» **TASK STATEMENT**:
Which lines of the listing hold the string "width"? Copy those lines.
[Start of Attachment]
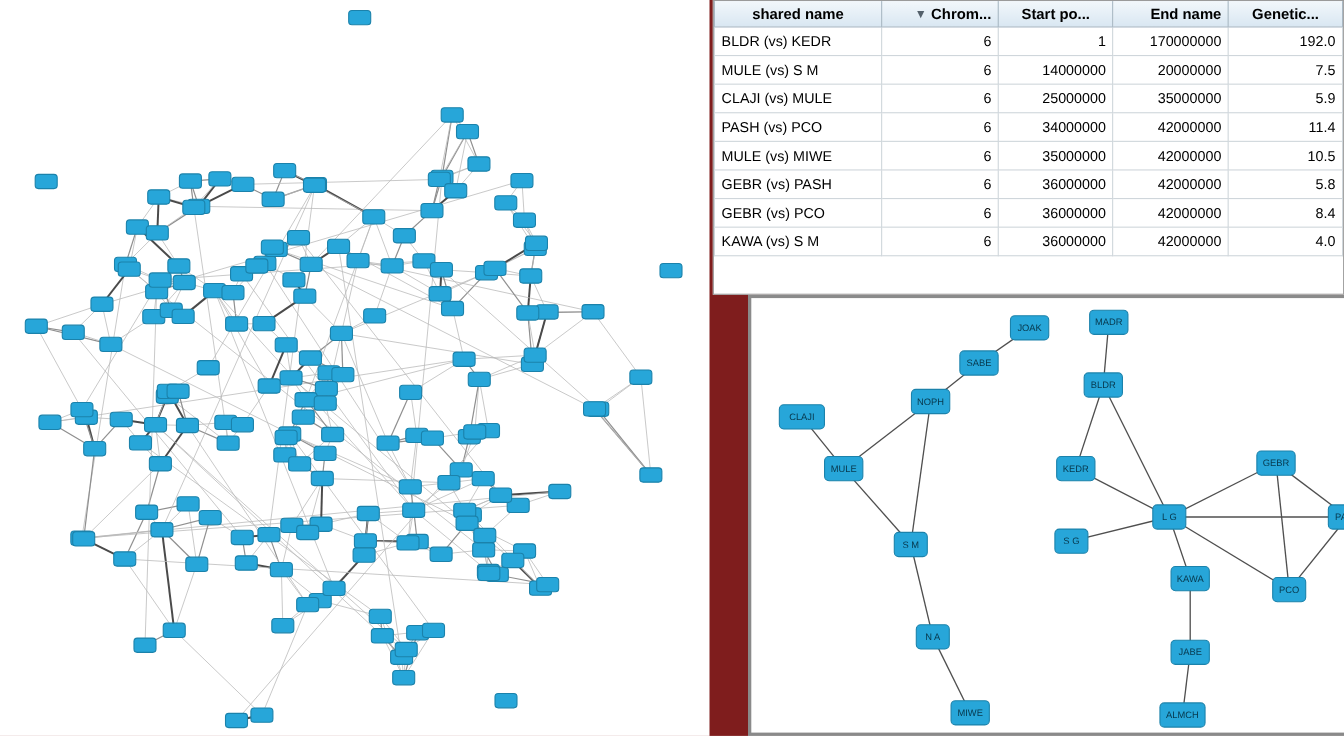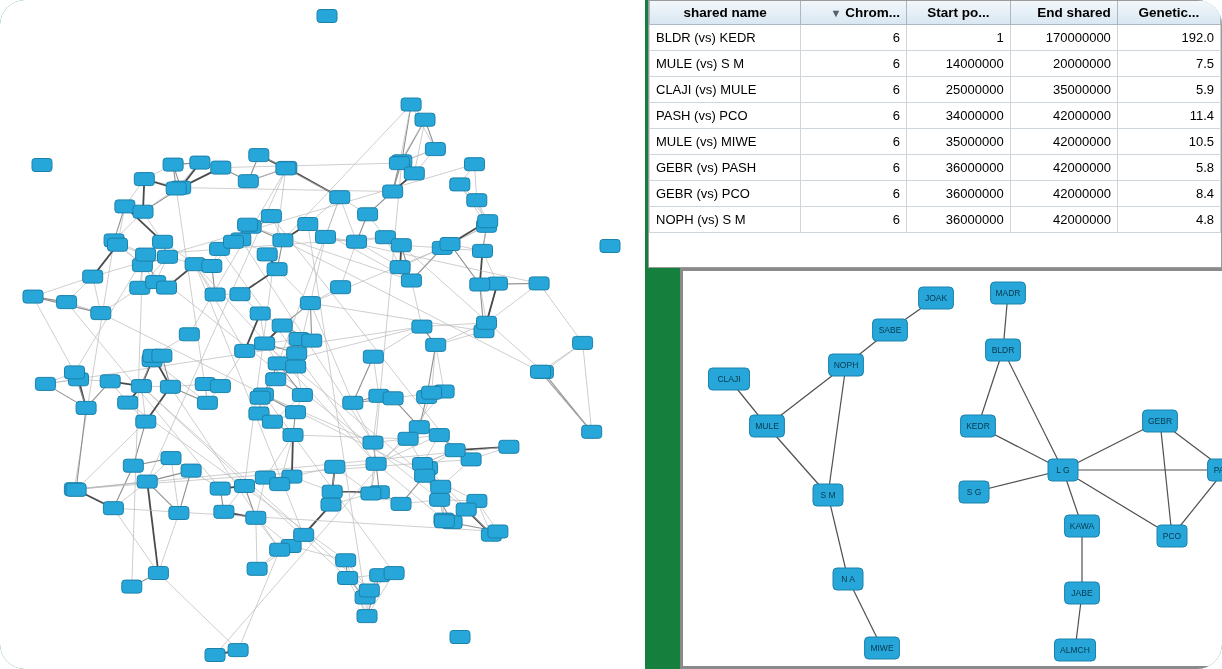--- a/index.html
+++ b/index.html
@@ -5,23 +5,22 @@
   html, body {
     margin: 0;
     padding: 0;
     background: #ffffff;
     font-family: "Liberation Sans", sans-serif;
   }
   #app {
     position: relative;
     width: 1222px;
     height: 669px;
-    background: #15803d;
+    background: #7f1d1d;
     overflow: hidden;
-    border-radius: 25px;
   }
 
   
   #network-large {
     position: absolute;
     left: 0;
     top: 0;
     width: 645px;
     height: 669px;
     background: #ffffff;
@@ -1084,21 +1083,21 @@
           <th class="col-name">
             <span>shared name</span>
           </th>
           <th class="col-chrom">
             <span class="filter-glyph">▼</span><span>Chrom...</span>
           </th>
           <th class="col-start">
             <span>Start po...</span>
           </th>
           <th class="col-end">
-            <span>End shared</span>
+            <span>End name</span>
           </th>
           <th class="col-gen">
             <span>Genetic...</span>
           </th>
         </tr>
       </thead>
       <tbody id="table-body">
           <tr>
             <td class="c-name">BLDR (vs) KEDR</td>
             <td class="c-num">6</td>
@@ -1142,25 +1141,25 @@
             <td class="c-num">5.8</td>
           </tr>
           <tr>
             <td class="c-name">GEBR (vs) PCO</td>
             <td class="c-num">6</td>
             <td class="c-num">36000000</td>
             <td class="c-num">42000000</td>
             <td class="c-num">8.4</td>
           </tr>
           <tr>
-            <td class="c-name">NOPH (vs) S M</td>
+            <td class="c-name">KAWA (vs) S M</td>
             <td class="c-num">6</td>
             <td class="c-num">36000000</td>
             <td class="c-num">42000000</td>
-            <td class="c-num">4.8</td>
+            <td class="c-num">4.0</td>
           </tr>
         </tbody>
     </table>
   </div>
 
   <div id="network-small">
     <svg id="small-svg" width="565" height="395" viewBox="0 0 565 395">
         <g>
           <line x1="253" y1="27" x2="207" y2="59" class="edge-small"></line>
           <line x1="207" y1="59" x2="163" y2="94" class="edge-small"></line>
[End of Attachment]
» **COMPLETED EXERCISE**:
     width: 1222px;
     width: 645px;
     <svg id="small-svg" width="565" height="395" viewBox="0 0 565 395">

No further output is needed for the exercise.